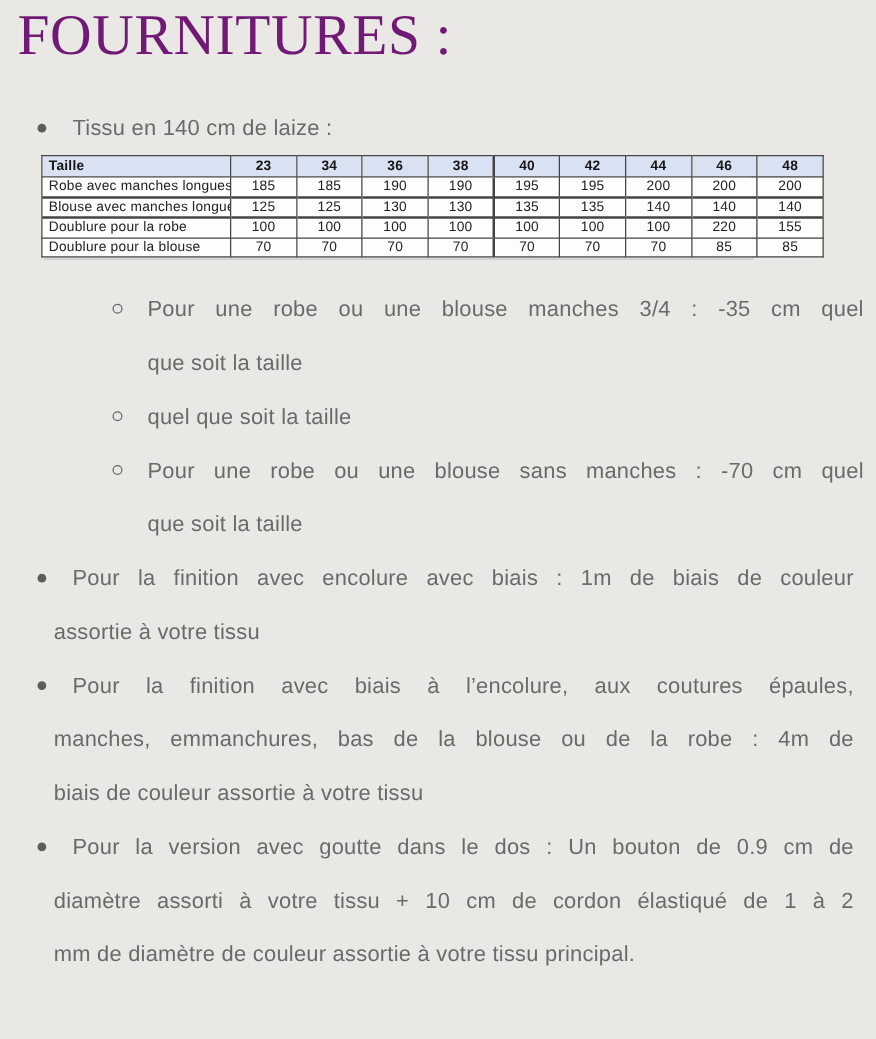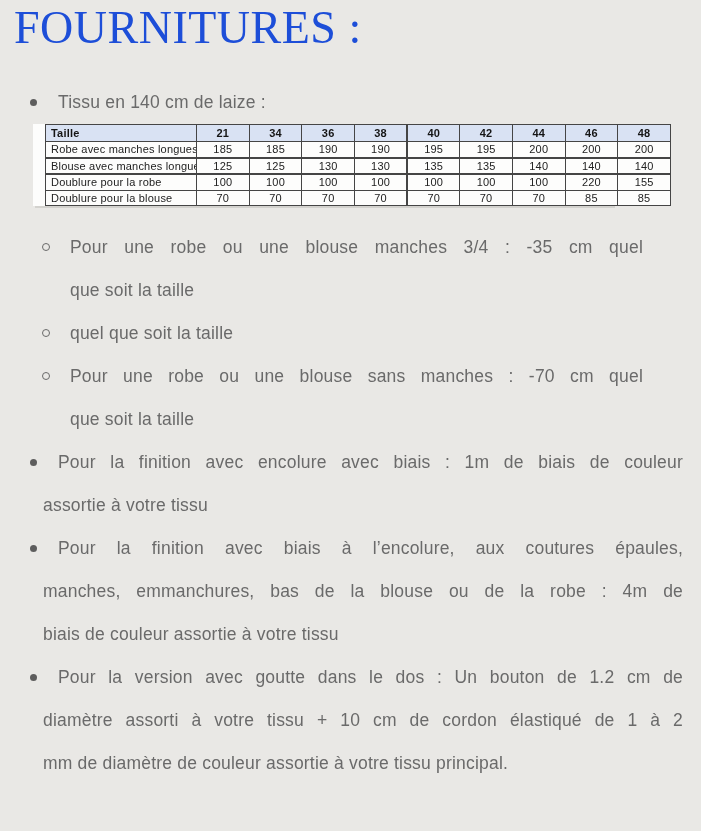--- a/index.html
+++ b/index.html
@@ -14,35 +14,35 @@
   }
   .title {
     margin: 0;
     padding: 6px 0 0 14px;
     height: 48px;
     font-family: "Liberation Serif", serif;
     font-weight: 400;
     font-size: 46px;
     line-height: 44px;
     letter-spacing: 0.5px;
-    color: #1d4ed8;
+    color: #701a75;
   }
   
   .content { font-size: 17.5px; letter-spacing: 0.2px; }
   .li { position: relative; }
   .li .jline {
     line-height: 43px;
     text-align: justify;
     text-align-last: justify;
     white-space: normal;
   }
   .li .jline.last { text-align-last: left; }
   .li .jline.first { text-indent: 15px; }
   .l1 { margin-left: 43px; width: 640px; }
-  .l2 { margin-left: 70px; width: 573px; }
+  .l2 { margin-left: 118px; width: 573px; }
   .l2 .jline.first { text-indent: 0; }
   .marker { position: absolute; display: block; }
   .disc {
     left: -13px; top: 18px;
     width: 7px; height: 7px;
     border-radius: 50%;
     background: #5d5d5d;
   }
   .circle {
     left: -28px; top: 17px;
@@ -52,21 +52,20 @@
     background: transparent;
   }
   .intro { margin-top: 27px; }
   .lists { margin-top: 20px; }
   
   .table-wrap {
     margin-left: 33px;
     width: 568px;
     box-shadow: 2px 2px 0 0 #d3d2ce;
     background: #fdfdfc;
-    padding-left: 12px;
   }
   table.sizes {
     width: 626px;
     table-layout: fixed;
     border-collapse: collapse;
     font-family: "Liberation Sans", sans-serif;
     font-size: 11px;
   }
   table.sizes th, table.sizes td {
     border: 1px solid #454545;
@@ -100,21 +99,21 @@
     <div class="li l1 intro">
       <span class="marker disc"></span>
       <div class="jline last first">Tissu en 140 cm de laize :</div>
     </div>
 
     <div class="table-wrap">
       <table class="sizes">
         <thead>
           <tr>
               <th>Taille</th>
-              <th>21</th>
+              <th>23</th>
               <th>34</th>
               <th>36</th>
               <th>38</th>
               <th>40</th>
               <th>42</th>
               <th>44</th>
               <th>46</th>
               <th>48</th>
             </tr>
         </thead>
@@ -198,20 +197,20 @@
 
       <div class="li l1">
         <span class="marker disc"></span>
         <div class="jline first">Pour la finition avec biais à l’encolure, aux coutures épaules,</div>
         <div class="jline">manches, emmanchures, bas de la blouse ou de la robe : 4m de</div>
         <div class="jline last">biais de couleur assortie à votre tissu</div>
       </div>
 
       <div class="li l1">
         <span class="marker disc"></span>
-        <div class="jline first">Pour la version avec goutte dans le dos : Un bouton de 1.2 cm de</div>
+        <div class="jline first">Pour la version avec goutte dans le dos : Un bouton de 0.9 cm de</div>
         <div class="jline">diamètre assorti à votre tissu + 10 cm de cordon élastiqué de 1 à 2</div>
         <div class="jline last">mm de diamètre de couleur assortie à votre tissu principal.</div>
       </div>
 
     </div>
   </div>
 </div>
 
 </body></html>

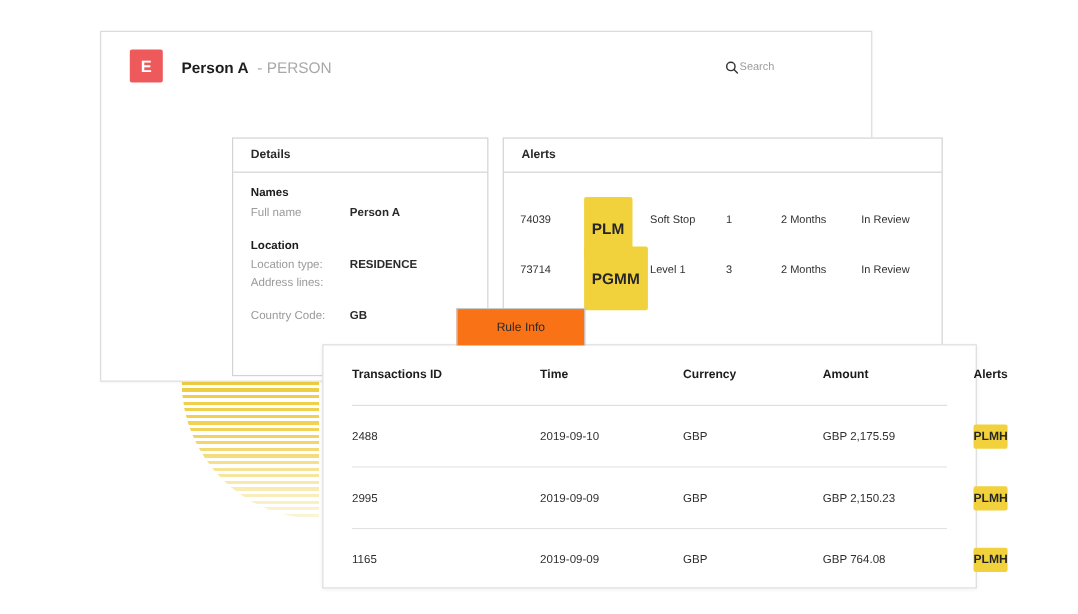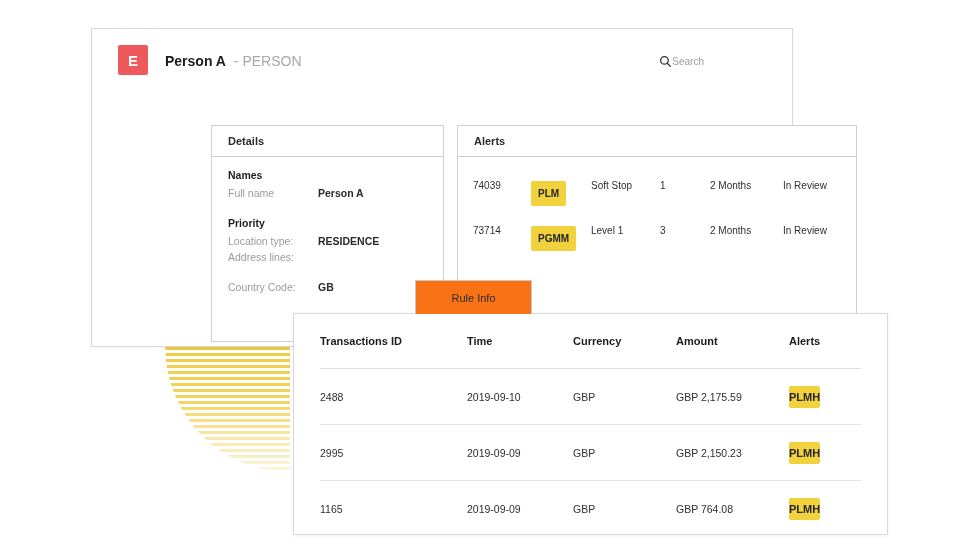--- a/index.html
+++ b/index.html
@@ -72,39 +72,39 @@
   .d-gap-sm{height:14px;}
 
   
   .alerts-table{padding:6px 15px 0 15px;font-size:10px;}
   .a-grid{display:grid;grid-template-columns:58px 60px 69px 50px 73px 1fr;align-items:center;}
   .a-head{height:26px;font-weight:bold;color:#1c1c1e;}
   .a-row{height:45px;color:#2f2f2f;}
   .badge{
     display:inline-block;background:#f1d23d;color:#262626;font-weight:bold;border-radius:2px;
   }
-  .badge-sm{font-size:10px;padding:7px 7px;margin-top:16px;}
+  .badge-sm{font-size:14px;padding:21px 7px;margin-top:16px;}
   .badge-lg{font-size:11px;padding:5px 0;}
 
   
   .tab{
     position:absolute;top:280px;height:34px;z-index:3;box-sizing:border-box;
     display:flex;align-items:center;justify-content:center;font-size:11px;cursor:pointer;
   }
   .tab-active{left:293px;width:115px;background:#3f4347;color:#f4f4f4;}
   .tab-inactive{left:415px;width:117px;background:#f97316;color:#2b2b2b;border:1px solid #c9c9c9;border-bottom:none;}
 
   
   .tx-card{
     position:absolute;left:293px;top:313px;width:595px;height:222px;z-index:2;
     background:#fff;border:1px solid #d9d9d9;box-sizing:border-box;
     box-shadow:0 1px 4px rgba(0,0,0,0.05);
   }
   .tx-table{padding:0 26px;font-size:10.5px;}
-  .t-grid{display:grid;grid-template-columns:147px 106px 103px 113px 1fr;align-items:center;}
+  .t-grid{display:grid;grid-template-columns:147px 106px 103px 113px 1fr;align-items:center;gap:24px;}
   .t-head{height:54px;font-weight:bold;font-size:11px;color:#1c1c1e;border-bottom:1px solid #dcdcdc;}
   .t-row{height:55px;color:#2f2f2f;}
   .t-row + .t-row{border-top:1px solid #e3e3e3;}
 </style>
 </head>
 <body>
 
 <div class="stage">
 
   <div class="deco-dots"></div>
@@ -137,21 +137,21 @@
       <div class="details-body">
 
         <div class="d-heading">Names</div>
         <div class="d-row">
           <span class="d-label">Full name</span>
           <span class="d-value">Person A</span>
         </div>
 
         <div class="d-gap"></div>
 
-        <div class="d-heading">Priority</div>
+        <div class="d-heading">Location</div>
         <div class="d-row">
           <span class="d-label">Location type:</span>
           <span class="d-value">RESIDENCE</span>
         </div>
         <div class="d-row">
           <span class="d-label">Address lines:</span>
         </div>
 
         <div class="d-gap-sm"></div>
 

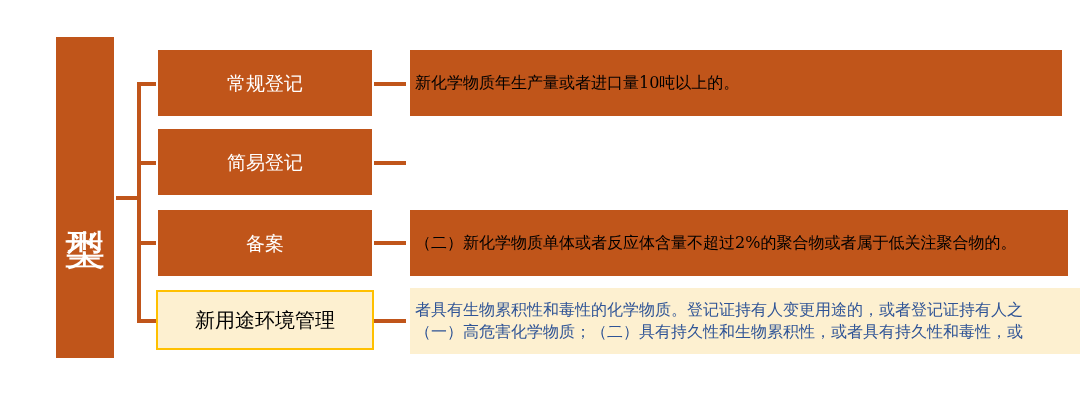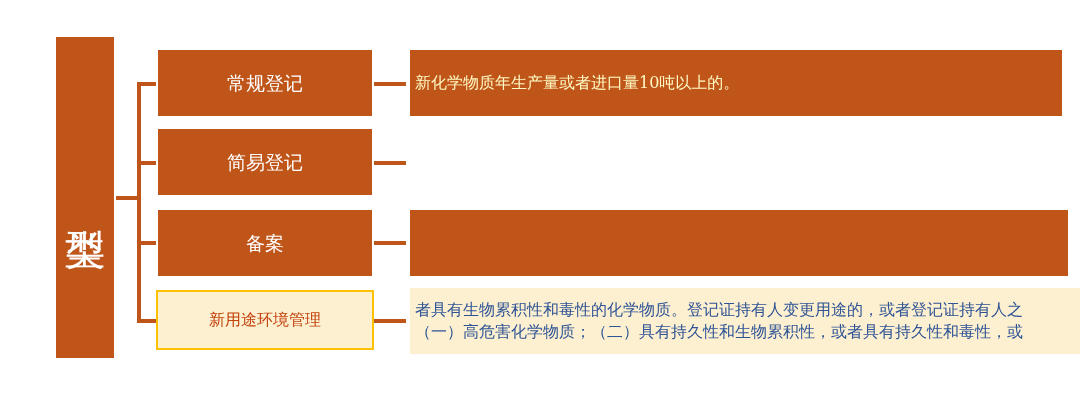--- a/index.html
+++ b/index.html
@@ -96,21 +96,21 @@
     background: #FDF0D0;
     border: 2px solid #FFC000;
   }
   .label-text {
     font-family: "DejaVu Serif", "Liberation Serif", serif;
     font-size: 19px;
     line-height: 1.3;
     white-space: nowrap;
   }
   .label-box.orange .label-text { color: #FFFFFF; }
-  .label-box.cream .label-text  { color: #c2410c; font-size: 16px; }
+  .label-box.cream .label-text  { color: #000000; font-size: 20px; }
 
   
   .desc-box {
     position: absolute;
     left: 392px;
     box-sizing: border-box;
     display: flex;
     flex-direction: column;
     justify-content: center;
     padding: 2px 4px 2px 5px;
@@ -123,21 +123,21 @@
     background: #FDF0D0;
     border: 2px solid #FFFFFF;
   }
   .desc-line {
     font-family: "DejaVu Serif", "Liberation Serif", serif;
     font-size: 16px;
     line-height: 22px;
     white-space: nowrap;
     text-align: left;
   }
-  .desc-box.orange .desc-line { color: #fef9c3; }
+  .desc-box.orange .desc-line { color: #000000; }
   .desc-box.cream  .desc-line { color: #2F5496; }
 </style>
 </head>
 <body>
 
 <div id="canvas">
 
   <div class="type-column">
     <span class="type-column-label">类型</span>
   </div>
@@ -167,20 +167,21 @@
   <div class="label-box cream" style="top:290px; height:60px;">
     <span class="label-text">新用途环境管理</span>
   </div>
 
   <div class="desc-box orange" style="top:48px; height:70px; width:656px;">
     <div class="desc-line">新化学物质年生产量或者进口量10吨以上的。</div>
   </div>
 
 
   <div class="desc-box orange" style="top:208px; height:70px; width:662px;">
+    <div class="desc-line">（二）新化学物质单体或者反应体含量不超过2%的聚合物或者属于低关注聚合物的。</div>
   </div>
 
   <div class="desc-box cream" style="top:286px; height:70px; width:686px;">
     <div class="desc-line">者具有生物累积性和毒性的化学物质。登记证持有人变更用途的，或者登记证持有人之</div>
     <div class="desc-line">（一）高危害化学物质；（二）具有持久性和生物累积性，或者具有持久性和毒性，或</div>
   </div>
 
 </div>
 
 </body></html>

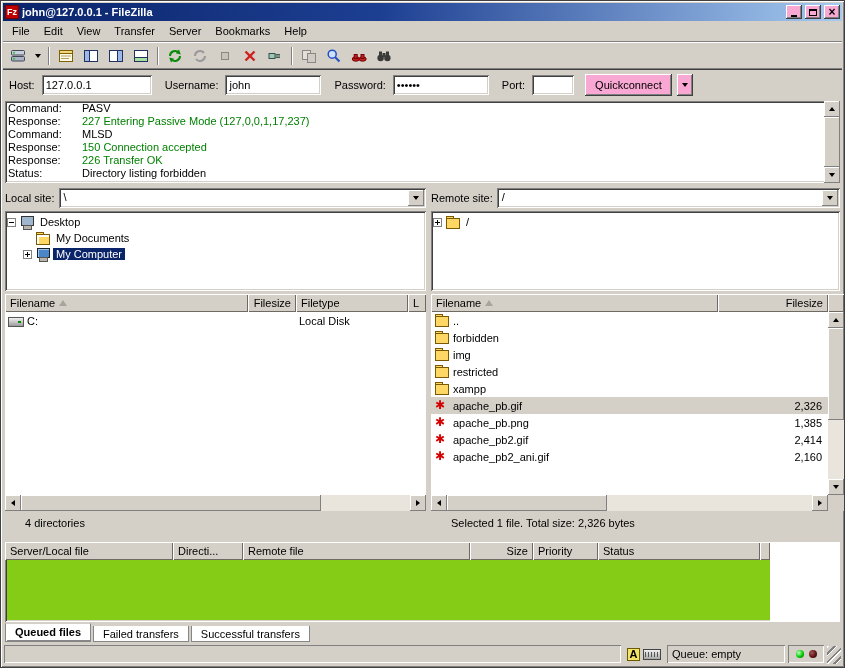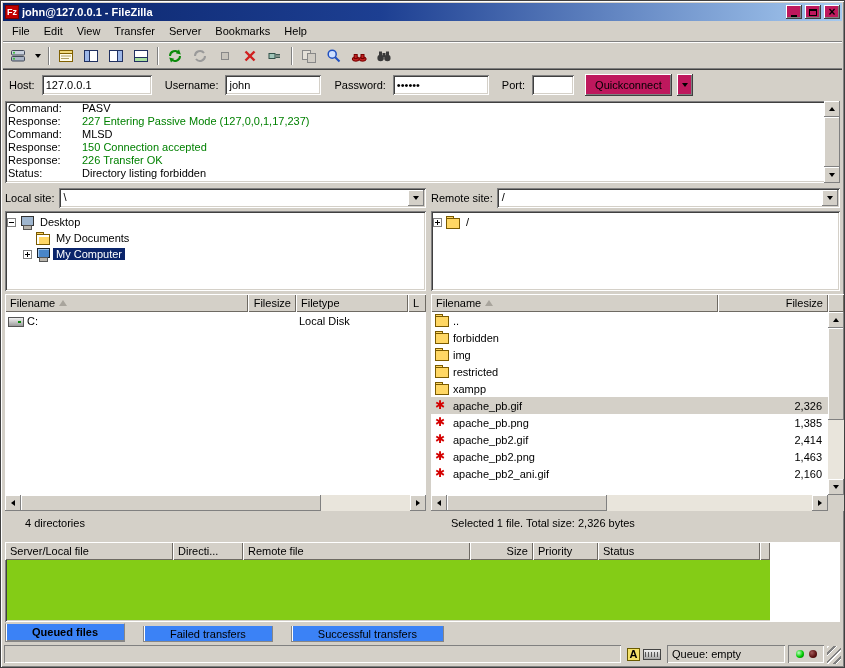--- a/index.html
+++ b/index.html
@@ -4,21 +4,21 @@
 <style>
   * { box-sizing: border-box; margin: 0; padding: 0; }
   html,body { width:845px; height:668px; overflow:hidden; }
   body { font-family:"Liberation Sans", sans-serif; font-size:11px; color:#000; background:#d4d0c8; }
 
   .window{ width:845px; height:668px; background:#d4d0c8; border:1px solid #404040;
            box-shadow: inset 1px 1px 0 #fff, inset -1px -1px 0 #808080;
            padding:2px; display:flex; flex-direction:column; }
 
   
-  .raised   { background:#be185d; box-shadow: inset -1px -1px 0 #404040, inset 1px 1px 0 #fff, inset -2px -2px 0 #808080; }
+  .raised   { background:#f9a8d4; box-shadow: inset -1px -1px 0 #404040, inset 1px 1px 0 #fff, inset -2px -2px 0 #808080; }
   .raised-thin { background:#d4d0c8; box-shadow: inset -1px -1px 0 #808080, inset 1px 1px 0 #fff; }
   .sunken   { background:#fff; box-shadow: inset 1px 1px 0 #808080, inset -1px -1px 0 #fff, inset 2px 2px 0 #404040, inset -2px -2px 0 #d4d0c8; }
   .sunken-thin { box-shadow: inset 1px 1px 0 #808080, inset -1px -1px 0 #fff; }
 
   
   .titlebar{ height:18px; flex:none; display:flex; align-items:center; gap:3px; padding:0 2px;
              background:linear-gradient(90deg,#0a246a 0%, #1d3f92 45%, #a6caf0 100%); color:#fff; }
   .app-icon{ width:14px; height:14px; background:#c00000; border:1px solid #7a0000; color:#fff;
              font:bold 9px/12px "Liberation Sans",sans-serif; text-align:center; flex:none;}
   .title-text{ flex:1; font-weight:bold; font-size:11px; white-space:nowrap; overflow:hidden; }
@@ -130,22 +130,22 @@
   .status-left{ width:421px; flex:none; padding:2px 4px; }
   .status-right{ flex:1; margin-left:5px; padding:2px 4px; }
 
   
   .queueview{ height:80px; flex:none; margin:10px 2px 0; background:#84cc16; display:flex; flex-direction:row; }
   .qc-0{ width:168px; flex:none; } .qc-1{ width:70px; flex:none; } .qc-2{ width:227px; flex:none; }
   .qc-3{ width:63px; flex:none; } .qc-4{ width:65px; flex:none; } .qc-5{ width:162px; flex:none; }
   .queue-body{ flex:1; background:#fff; }
 
   .tabs-row{ height:20px; flex:none; display:flex; align-items:flex-end; padding:1px 2px 0; gap:0; }
-  .tab{ height:16px; padding:2px 26px; background:#3b82f6; border:1px solid #868686; border-top:none;
-        margin-right:18px; box-shadow: inset 1px 0 0 #fff; white-space:nowrap; }
+  .tab{ height:16px; padding:2px 9px; background:#ffffff; border:1px solid #868686; border-top:none;
+        margin-right:2px; box-shadow: inset 1px 0 0 #fff; white-space:nowrap; }
   .tab.active{ height:19px; font-weight:bold; border-top:1px solid #d4d0c8; box-shadow: inset 1px 0 0 #fff, inset 0 -1px 0 #868686; }
 
   
   .statusbar{ height:23px; flex:none; display:flex; align-items:center; gap:3px; padding:2px 1px 1px; }
   .sb-spacer{ flex:1; height:18px; }
   .sb-icons{ height:18px; display:flex; align-items:center; gap:3px; padding:0 3px; }
   .icon-ascii{ width:13px; height:13px; display:flex; align-items:center; justify-content:center;
                font-weight:bold; color:#000; background:#f5e26a; border:1px solid #6a5a00; }
   .icon-kb{ width:18px; height:11px; border:1px solid #444; background:linear-gradient(#f0f0f0,#a8a8a8); position:relative; }
   .icon-kb::before{ content:""; position:absolute; left:1px; top:2px; right:1px; height:5px;
@@ -503,27 +503,20 @@
           <div class="file-row">
             <span class="cell rc-name">
                 <span class="ic ic-broken"></span>
                 <span>apache_pb2.gif</span>
               </span>
             <span class="cell rc-size num">2,414</span>
           </div>
           <div class="file-row">
             <span class="cell rc-name">
                 <span class="ic ic-broken"></span>
-                <span>apache_pb2.png</span>
-              </span>
-            <span class="cell rc-size num">1,463</span>
-          </div>
-          <div class="file-row">
-            <span class="cell rc-name">
-                <span class="ic ic-broken"></span>
                 <span>apache_pb2_ani.gif</span>
               </span>
             <span class="cell rc-size num">2,160</span>
           </div>
         </div>
         <div class="vscroll">
           <span class="sbtn raised-thin">
               <span class="tri-up-s"></span>
             </span>
           <div class="thumb-v raised-thin" style="height:92px"></div>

◆ ◆ ◆ ◆

**What you need to do**:
Each line in which the string "content" is found must be copied from the data.

**Reply**:
   .content { font-size: 17.5px; letter-spacing: 0.2px; }
     display:flex;align-items:center;justify-content:center;font-size:11px;cursor:pointer;
     justify-content: center;
   .icon-ascii{ width:13px; height:13px; display:flex; align-items:center; justify-content:center;
   .icon-kb::before{ content:""; position:absolute; left:1px; top:2px; right:1px; height:5px;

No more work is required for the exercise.